Het mogelijk kostenplaatje van het bedrijf kan als volgt samengevat worden: 1. ARBEIDSRECHTELIJK Opzeggingsvergoeding : 29.000 EUR Eindejaarsbonus (7 jaren) : 43.750 EUR Intresten op eindejaarsbonus : 5.250 EUR Vakantiegeld (6 jaren) : 69.030 EUR Intresten op enkel vakantiegeld : 21.600 EUR SUBTOTAAL
168.630 EUR
2. SOCIALE ZEKERHEID WKG-bijdragen op de vergoeding (3 jaren) : 76.500 EUR WKN-bijdragen op de vergoeding (3 jaren) : 29.407 EUR Forfaitaire verhoging : 10.590 EUR Intresten : 9.627 EUR RSZ op opzeggingsvergoeding : 9.860 EUR RSZ op eindejaarsbonus : 14.875 EUR RSZ op enkel vakantiegeld : 12.240 EUR SUBTOTAAL
163.099 EUR
ALGEMEEN TOTAAL
331.729 EUR
Het loont dus wel de moeite om even te bezinnen vooraleer aan een zelfstandige samenwerking te beginnen, want het risico dat een zelfstandige samenwerking op de rooster wordt gelegd, is niet gering.
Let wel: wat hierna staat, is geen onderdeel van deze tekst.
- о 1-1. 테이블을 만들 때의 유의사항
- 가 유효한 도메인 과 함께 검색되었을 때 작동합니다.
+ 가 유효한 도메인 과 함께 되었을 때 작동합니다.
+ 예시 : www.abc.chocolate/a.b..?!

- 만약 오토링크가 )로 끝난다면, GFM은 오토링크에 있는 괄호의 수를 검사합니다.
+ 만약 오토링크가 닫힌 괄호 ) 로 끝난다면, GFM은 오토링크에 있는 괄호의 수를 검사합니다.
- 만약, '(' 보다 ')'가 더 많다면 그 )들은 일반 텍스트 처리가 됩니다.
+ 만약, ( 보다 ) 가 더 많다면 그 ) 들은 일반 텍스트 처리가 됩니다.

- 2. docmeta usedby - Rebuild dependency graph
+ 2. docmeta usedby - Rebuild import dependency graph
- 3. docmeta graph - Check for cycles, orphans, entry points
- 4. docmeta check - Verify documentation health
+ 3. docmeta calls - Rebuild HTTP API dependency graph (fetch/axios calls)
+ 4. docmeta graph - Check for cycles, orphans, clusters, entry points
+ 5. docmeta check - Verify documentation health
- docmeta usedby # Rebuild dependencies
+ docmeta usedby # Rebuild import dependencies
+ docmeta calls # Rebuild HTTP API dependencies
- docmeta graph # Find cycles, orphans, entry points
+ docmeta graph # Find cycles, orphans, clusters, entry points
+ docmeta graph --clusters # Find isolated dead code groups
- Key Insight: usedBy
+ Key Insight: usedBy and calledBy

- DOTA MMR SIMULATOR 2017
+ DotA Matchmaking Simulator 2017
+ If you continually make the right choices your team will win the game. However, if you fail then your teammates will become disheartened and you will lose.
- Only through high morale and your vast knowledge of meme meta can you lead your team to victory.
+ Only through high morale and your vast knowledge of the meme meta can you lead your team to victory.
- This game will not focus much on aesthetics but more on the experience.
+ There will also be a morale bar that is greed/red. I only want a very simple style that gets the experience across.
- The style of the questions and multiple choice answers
Niet alleen de RSZ kan daartoe het initiatief nemen, maar ook een bezoek van de sociale inspectie / arbeidsinspectie kan leiden tot een compromitterend onderzoek. Ook organismen, belast met de betaling van sociale zekerheidsuitkeringen, kunnen roet in het eten gooien. En, last but not least, ook de (schijn)zelfstandige zelf kan naar de rechter stappen, ook al heeft hij het spel gedurende al die jaren meegespeeld. Het aantal keren dat dit gebeurt naar aanleiding van de beëindiging van de samenwerking door de opdrachtgever is niet gering. Ondanks deze risico’s blijkt in de praktijk dat de (haast exclusieve, fulltime) samenwerking met tal van boekhouders, IT-specialisten, managers, e.d. gestructureerd wordt als een zelfstandig samenwerkingsverband, al dan niet met behulp van een management-vennootschap van de opdracht-uitvoerder, die als buffer moet dienen tussen beide partijen. Maar ook het gebruik van een dergelijke buffer geeft geen waterdichte garanties. Een gerenommeerde voetbalclub weet er alles van sedert de overeenkomst met de vennootschap van haar trainer werd geherkwalificeerd als een arbeidsovereenkomst met de trainer persoonlijk. Een wel doordachte redactie van een dergelijke overeenkomst blijft dus een eerste vereiste op kans van slagen. In de regel moet de partij, die beweert dat een samenwerking, die als een zelfstandige samenwerking werd opgezet, in feite een werknemer-werkgever verhouding is, daarvan ook het bewijs leveren. De zaken liggen anders indien bij (of op basis van) een wet een weerlegbaar vermoeden werd gecreëerd: als typisch voorbeeld daarvan geldt de handelsvertegenwoordiger: wettelijk wordt bepaald dat een persoon, die de taken van een handelsvertegenwoordiger uitvoert, vermoed wordt een werknemer te zijn, tenzij het tegendeel bewezen wordt.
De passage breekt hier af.